According to the current project schedule, the City must purchase by next month Reverse Osmosis (RO) equipment that softens the drinking water and acts as an additional barrier for the removal of contaminates.

Santa Monica was forced to build the new facility after the gasoline additive MTBE, an oxygenate designed to make gas burn cleaner that is known as an animal carcinogen -- was detected in the City's Charnock Well Field in 1996.

The contamination affected five of the City’s 11 wells and led to the loss of much of Santa Monica’s drinking water. The City was forced to begin importing water from the Metropolitan Water District in 1996 at a cost of $3 million a year, which is paid for from proceeds of the final 2006 settlement with the oil companies.

Three of the oil giants -- Shell, Chevron and ExxonMobil, along with other smaller companies – reached the first settlement agreement of $121.5 million in 2003. Three years later, the City reached a second settlement with the companies for another $131 million.

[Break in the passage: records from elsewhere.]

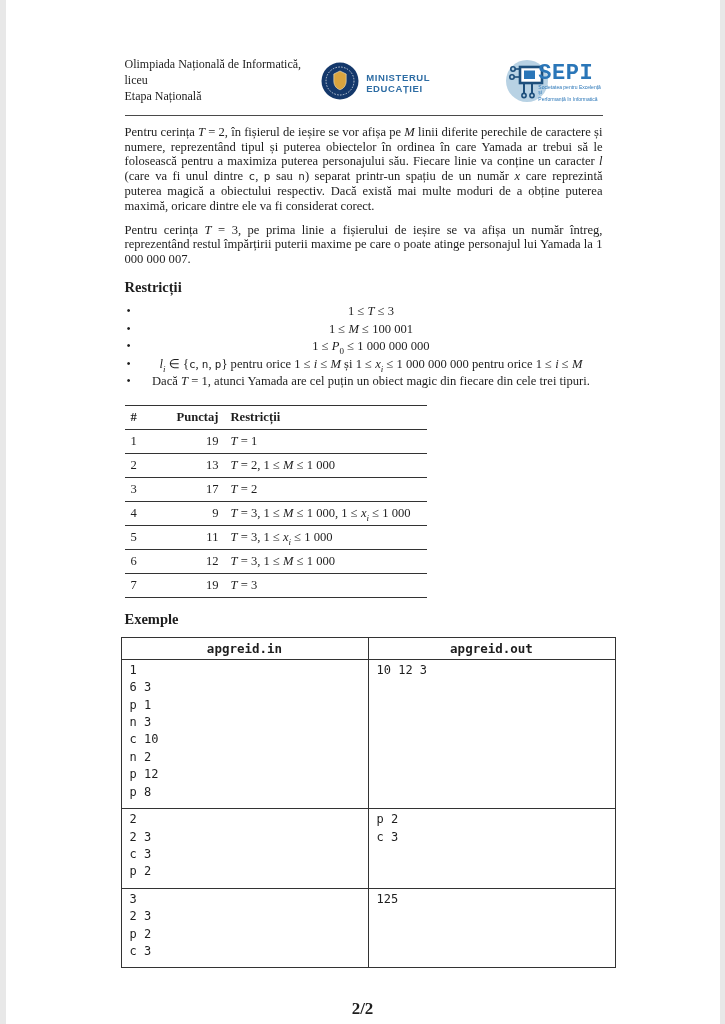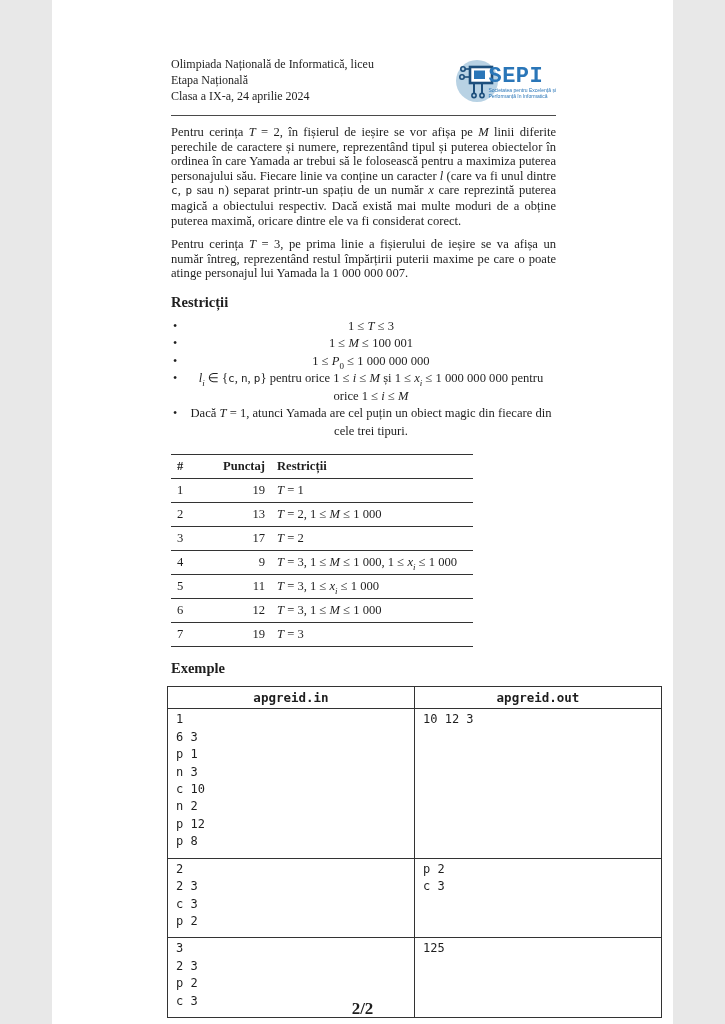--- a/index.html
+++ b/index.html
@@ -1,17 +1,17 @@
 <!DOCTYPE html>
 <html><head>
 <meta charset="utf-8">
 <style>
   html,body{margin:0;padding:0;background:#e8e8e8;}
   .page{
-    width:621px;height:1024px;box-sizing:border-box;margin:0 auto;
+    width:714px;height:1024px;box-sizing:border-box;margin:0 auto;
     background:#ffffff;position:relative;
     padding:56px 117px 0 119px;
     font-family:"Liberation Serif", serif;color:#1e1e1e;
   }
   
   .header{display:flex;justify-content:space-between;align-items:flex-start;}
   .org-lines{font-size:12px;line-height:16px;}
   .logos{display:flex;align-items:center;gap:20px;margin-top:2px;}
   .ministry{display:flex;align-items:center;gap:7px;}
   .ministry-label{
@@ -65,23 +65,32 @@
 </style>
 </head>
 <body>
 
 <div class="page">
 
   <div class="header">
     <div class="org-lines">
       <div>Olimpiada Națională de Informatică, liceu</div>
       <div>Etapa Națională</div>
-      <div>Clasa a IX-a, 24 aprilie 2024</div>
     </div>
     <div class="logos">
+      <div class="ministry">
+        <span>
+          <svg width="38" height="38" viewBox="0 0 38 38">
+            <circle cx="19" cy="19" r="18.5" fill="#14386b"></circle>
+            <circle cx="19" cy="19" r="14" fill="none" stroke="#ffffff" stroke-width="0.7" stroke-dasharray="1.6 1.3"></circle>
+            <path d="M19 9 l6.2 3 v7 c0 5 -3.2 7.8 -6.2 8.8 c-3 -1 -6.2 -3.8 -6.2 -8.8 v-7 z" fill="#d9a43f" stroke="#f0e6c8" stroke-width="0.6"></path>
+          </svg>
+        </span>
+        <span class="ministry-label">MINISTERUL EDUCAȚIEI</span>
+      </div>
       <div class="sepi">
         <span>
           <svg width="46" height="46" viewBox="0 0 46 46">
             <circle cx="23" cy="23" r="21" fill="#b8d2e4"></circle>
             <rect x="16" y="9" width="22" height="16" fill="#ffffff" stroke="#1d4f7c" stroke-width="2.6"></rect>
             <rect x="20" y="12.5" width="11" height="8.5" fill="#2a76b8"></rect>
             <circle cx="9" cy="11" r="2.2" fill="none" stroke="#1d4f7c" stroke-width="1.6"></circle>
             <line x1="11.2" y1="11" x2="16" y2="11" stroke="#1d4f7c" stroke-width="1.6"></line>
             <circle cx="8" cy="19" r="2.2" fill="none" stroke="#1d4f7c" stroke-width="1.6"></circle>
             <line x1="10.2" y1="19" x2="16" y2="19" stroke="#1d4f7c" stroke-width="1.6"></line>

Under the 2006 settlement, the City and took on the building of a new water treatment system.

The 2006 settlement released the oil companies from any further litigation, effectively cleared them of any continued legal obligation to build the system and required that they pay for replacement water until the plant is scheduled to go on line in 2010.

If not completed on budget, Santa Monica will be stuck with any additional costs.

Santa Monica’s share of the settlement was significantly reduced last March when the City
agreed to pay the largest legal bill in its history -- $55 million -- to attorneys who assisted in the lawsuits.

The settlement represented 22 percent of the $250 million the City received from the oil companies.

The City has its work cut out. Once released into the ground or water, MTBE “is difficult to contain or clean up,” according to a report by Environment California, a statewide, citizen-based environmental advocacy organization.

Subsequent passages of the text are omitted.